Schomper mengisahkan bahwa pada tahun 1930-1940an, Jepang belum sejaya sekarang dalam ekonominya. Saat itu ada strategi yang cukup unik yang dilakukan oleh pemerintahan Jepang untuk menggerakan roda perekonomian negeri matahari terbit itu. Mereka membangun sebuah kawasan industri (semacam cikarang atau cibitung di kita) dan menamai kawasan itu “Germany”. Dengan demikian ketika produk yang dibuat di kawasan itu mencantumkan label made in Germany, itu bukan bohongan. Toh, memang dibuatnya di Germany. Cuma memang, Germany yang ini adanya di Jepang bukan di Eropa.

Selain tersenyum, saya dibuat kagum ketika membaca bagian itu. Tersenyum karena melihat strategi yang digunakan oleh pemerintahan Jepang saat itu memang cukup lucu. Dengan cerdiknya (atau liciknya?) mereka memanfaatkan nama besar Jerman tanpa melanggar hukum internasional apapun. Kalaupun ada yang dilanggar, mungkin etika bisnis yang pada saat itu gelegarnya belum sedahsyat tahun 70an. Selain itu, lucu saja membayangkan ada satu negara yang pemerintahannya kepikir buat memakai strategi yang ajaib ini.

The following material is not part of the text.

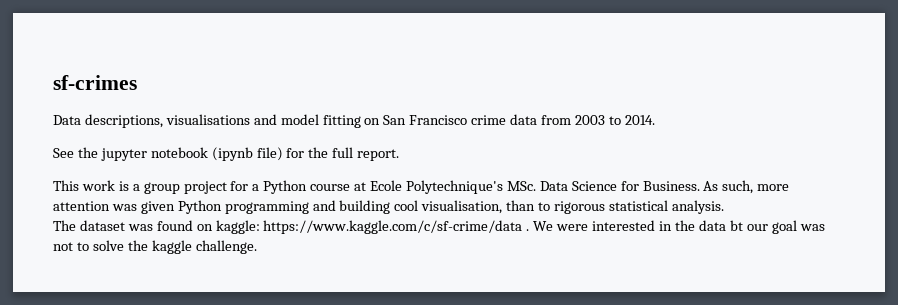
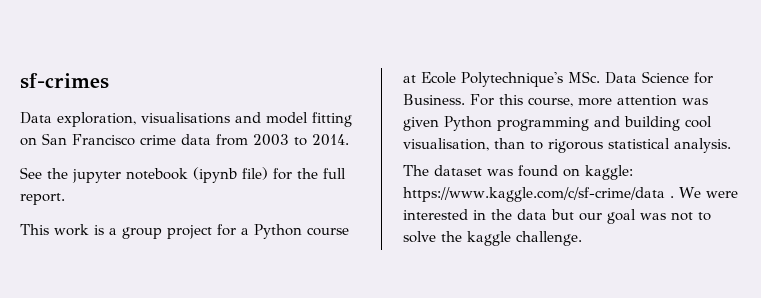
[84,114,163,128] descriptions, -> [57,112,136,127] exploration,
[703,180,754,194] As such, -> [470,94,573,107] For this course,
[729,220,743,231] bt -> [551,209,574,220] but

Itu pula yang membuat saya kagum, Jepang saat itu mampu memanfaatkan strategi yang begitu sedehana untuk dapat meningkatkan ekonomi negaranya. Produk Jerman saat itu memang lagi terkenal-terkenalnya di pasar internasional.

Terlepas dari cara yang sedikit culas, penunggangan nama Jerman tenyata mampu meningkatkan ekonomi bangsa itu. Buktinya, di pertengahan 1940an Jepang memiliki kekuatan militer yang cukup dahsyat. Sesuatu yang mustahil dimiliki tanpa ditopang perekonomian yang kuat.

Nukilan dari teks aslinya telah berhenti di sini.